What you will do: Exactly the lines starting at the line containing "Royal King Shaped" and ending at the line containing "total: 661.89 -> 813.95" are to be written out from the listing below, both included.

Information:
******************************

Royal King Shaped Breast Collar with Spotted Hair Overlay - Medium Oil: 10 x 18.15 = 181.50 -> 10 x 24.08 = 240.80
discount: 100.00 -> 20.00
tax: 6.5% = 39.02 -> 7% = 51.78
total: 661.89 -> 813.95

******************************

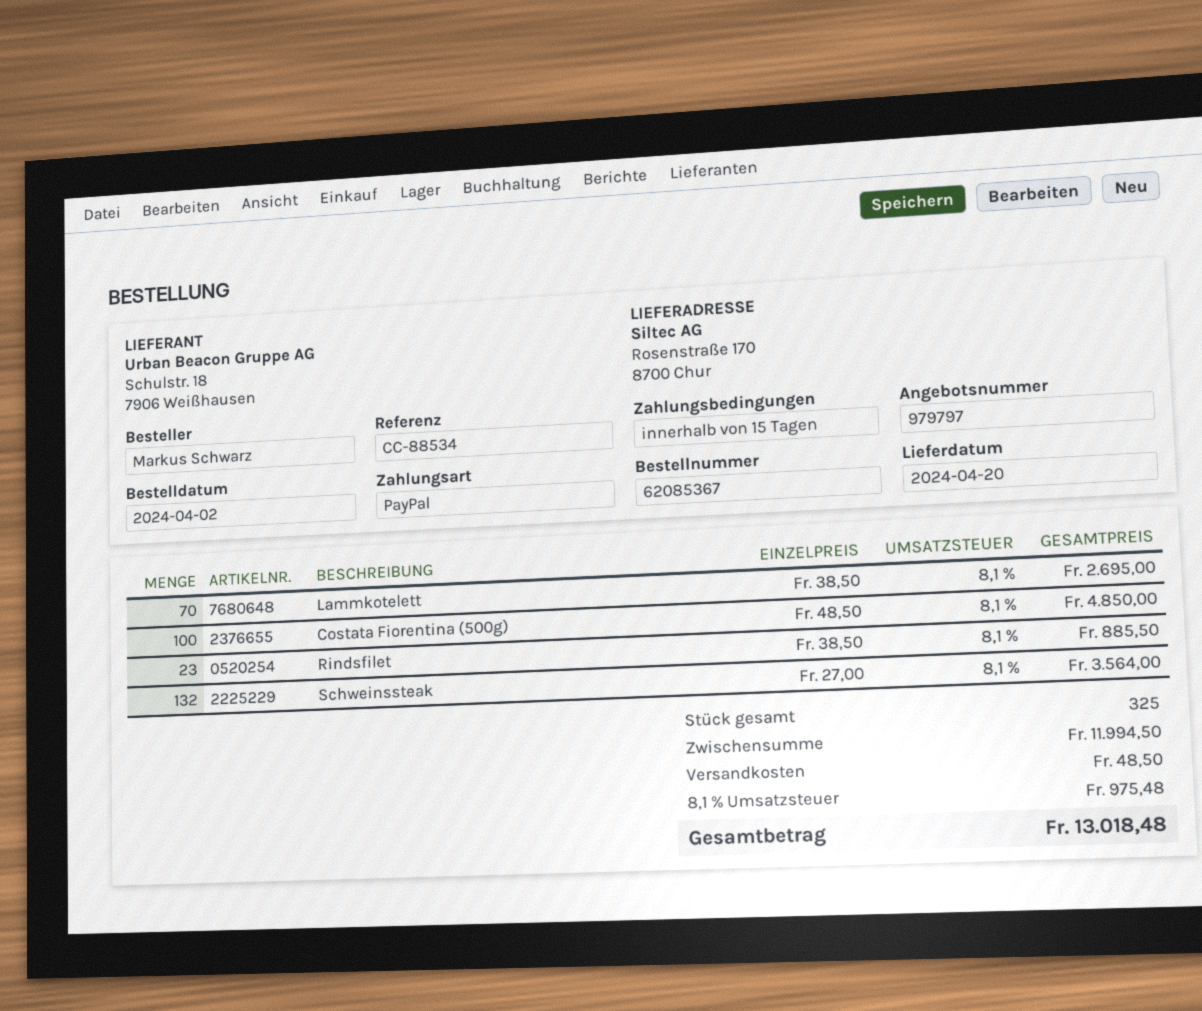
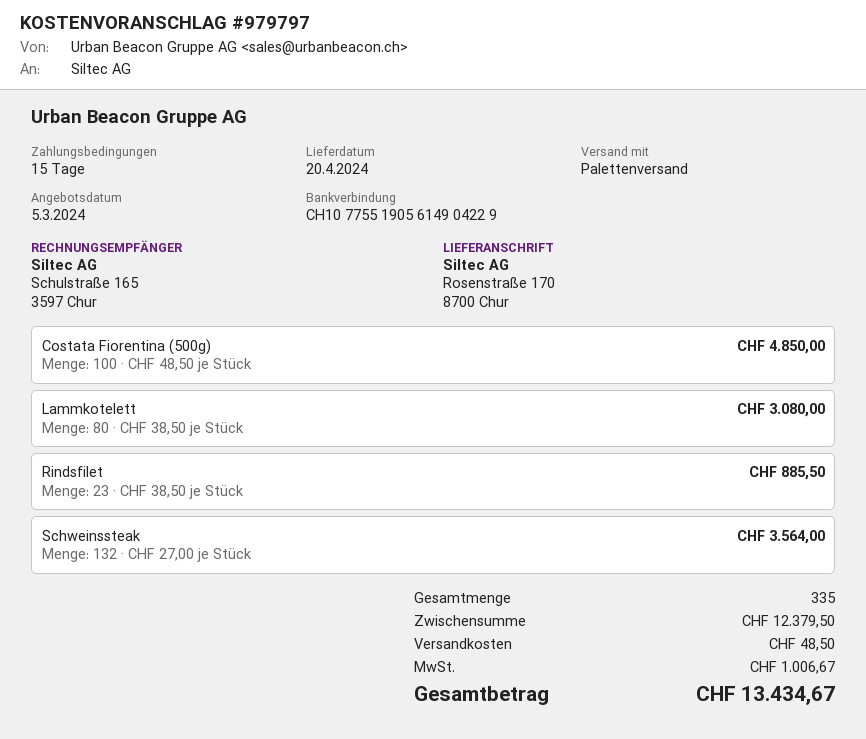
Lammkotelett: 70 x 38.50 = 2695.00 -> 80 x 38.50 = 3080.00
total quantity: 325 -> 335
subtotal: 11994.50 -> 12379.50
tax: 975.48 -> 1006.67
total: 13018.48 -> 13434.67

******************************

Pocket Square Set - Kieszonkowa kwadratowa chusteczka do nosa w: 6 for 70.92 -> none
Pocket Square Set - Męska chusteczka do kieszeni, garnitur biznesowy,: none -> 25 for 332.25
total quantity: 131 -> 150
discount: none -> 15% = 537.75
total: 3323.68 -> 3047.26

******************************

Output below:
Royal King Shaped Breast Collar with Spotted Hair Overlay - Medium Oil: 10 x 18.15 = 181.50 -> 10 x 24.08 = 240.80
discount: 100.00 -> 20.00
tax: 6.5% = 39.02 -> 7% = 51.78
total: 661.89 -> 813.95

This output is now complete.